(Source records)
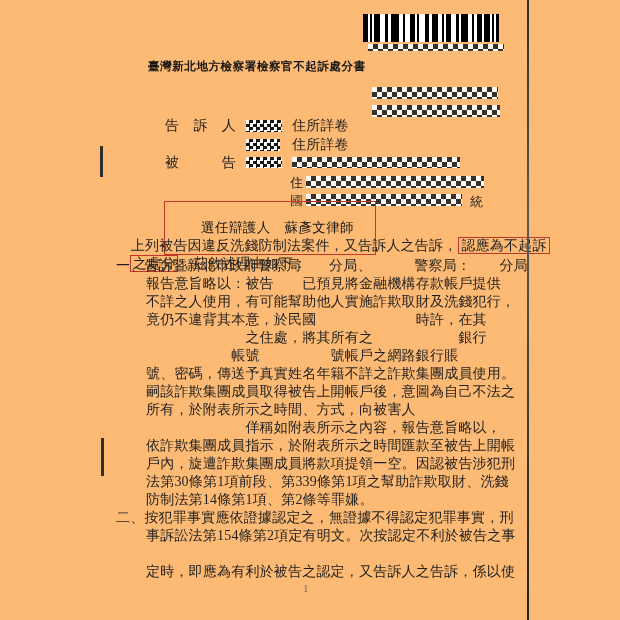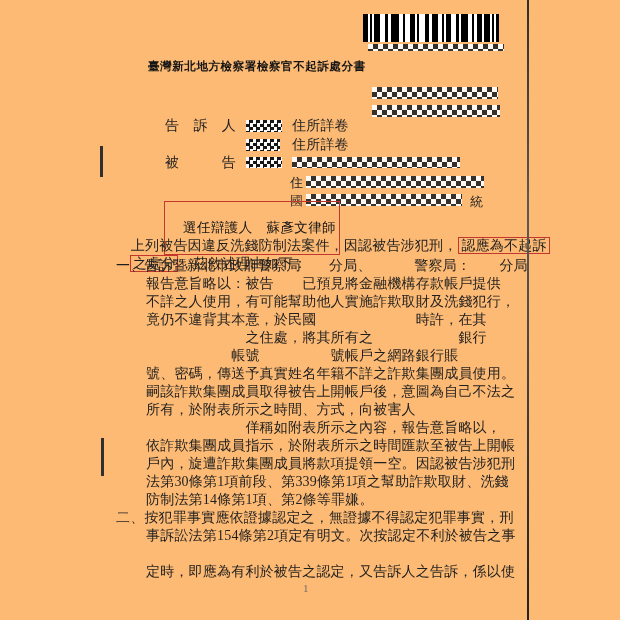--- a/index.html
+++ b/index.html
@@ -32,7 +32,7 @@
   .red-box-line{
     position:absolute;
     border:1.6px solid var(--red);
-    padding:1px 3px;
+    padding:1px 21px;
     font-size:13.5px; letter-spacing:.4px; white-space:pre;
     color:#161616;
   }

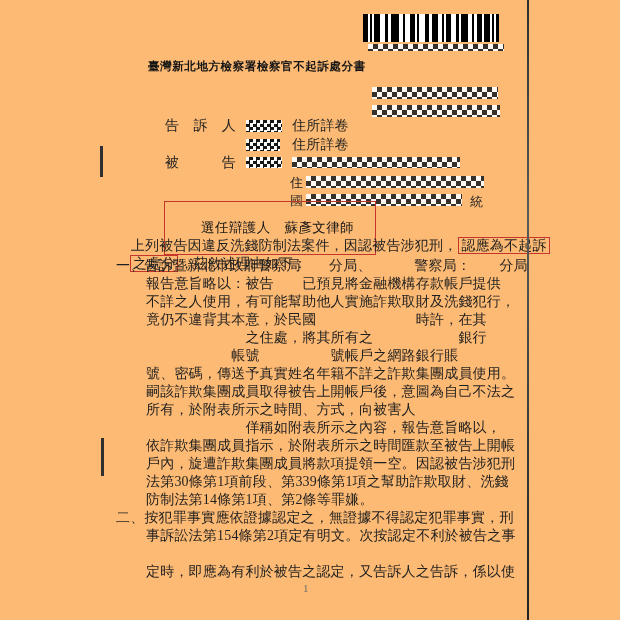--- a/index.html
+++ b/index.html
@@ -103,7 +103,7 @@
   </div>
 
   <div class="line" style="left:116px;top:222px">
-    <span>上列被告因違反洗錢防制法案件，因認被告涉犯刑，</span><span class="red-box">認應為不起訴</span>
+    <span>上列被告因違反洗錢防制法案件，又告訴人之告訴，</span><span class="red-box">認應為不起訴</span>
   </div>
   <div class="line" style="left:114px;top:240px">
     <span class="red-box">之處分</span><span>，茲敘述理由如下：</span>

## TASK REQUIREMENTS
Repeat, exactly and in full, every entry in the data, but not the pictures.

## TASK OUTPUT
--- a/index.html
+++ b/index.html
@@ -32,7 +32,7 @@
   .red-box-line{
     position:absolute;
     border:1.6px solid var(--red);
-    padding:1px 3px;
+    padding:1px 21px;
     font-size:13.5px; letter-spacing:.4px; white-space:pre;
     color:#161616;
   }

--- a/index.html
+++ b/index.html
@@ -103,7 +103,7 @@
   </div>
 
   <div class="line" style="left:116px;top:222px">
-    <span>上列被告因違反洗錢防制法案件，因認被告涉犯刑，</span><span class="red-box">認應為不起訴</span>
+    <span>上列被告因違反洗錢防制法案件，又告訴人之告訴，</span><span class="red-box">認應為不起訴</span>
   </div>
   <div class="line" style="left:114px;top:240px">
     <span class="red-box">之處分</span><span>，茲敘述理由如下：</span>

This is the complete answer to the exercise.